CSPs also need to know that their vendor will maintain an adequate road map and enable them to sustain a high-performance network. Vendors therefore need to show evidence of resources, expertise and capital for investment in LTE technology in the longer term. For vendors seeking business outside their traditional home market, CSPs will look for evidence that the provider has an effective strategy to direct resources to meet the specific needs of their stated international market.

In order to capture how well vendors fit the above requirements, Gartner scores them on a series of criteria, which have been chosen to capture their capabilities when it comes to addressing CSPs' wants and needs for LTE infrastructure, as described above. These criteria are, ultimately, summed up in our framework as "Ability to Execute" and "Completeness of Vision" in the market for LTE infrastructure for CSPs.

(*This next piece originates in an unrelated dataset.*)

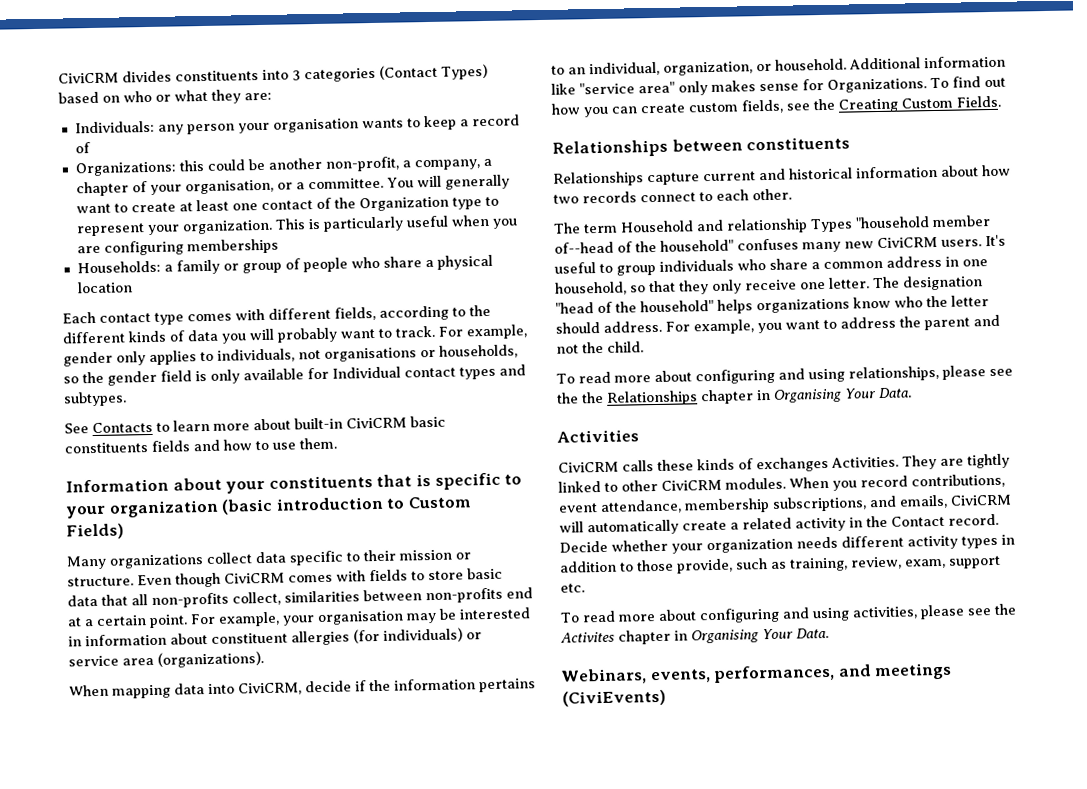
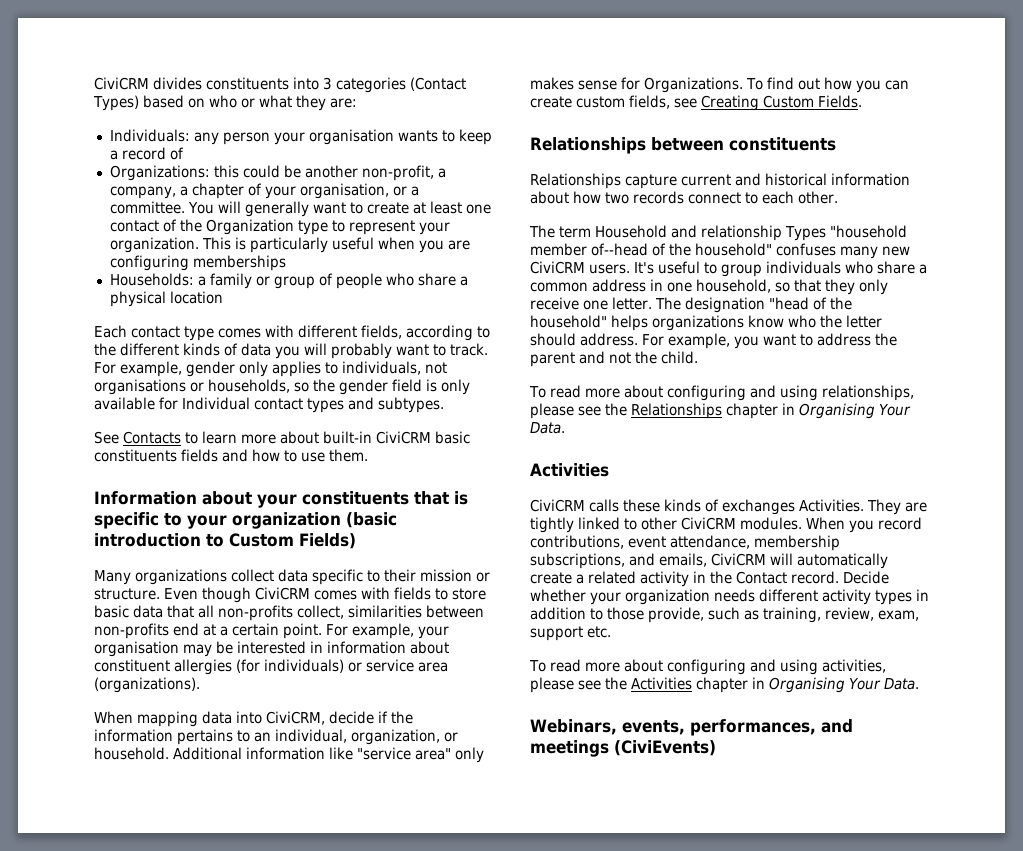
[813,98,835,111] the -> (697, 103) none
[581,391,604,404] the -> (627, 409) none
[560,631,615,643] Activites -> [631,677,692,690] Activities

Several players in the lower half of the Magic Quadrant are much broader, larger technology conglomerates (with the exception of Datang Telecom) than those in the top half. The leaders/challengers in the top half of the Magic Quadrant therefore naturally have more commitment to this segment, because they expect to generate a significant proportion of their overall revenue from LTE./4G. Strategically, this has implications for vendor selection because LTE is bound to be a long sales cycle, long cost recovery model for CSPs.

The main change since last year's Magic Quadrant, apart from the relative movement of the various vendors, is the addition of Datang Telecom.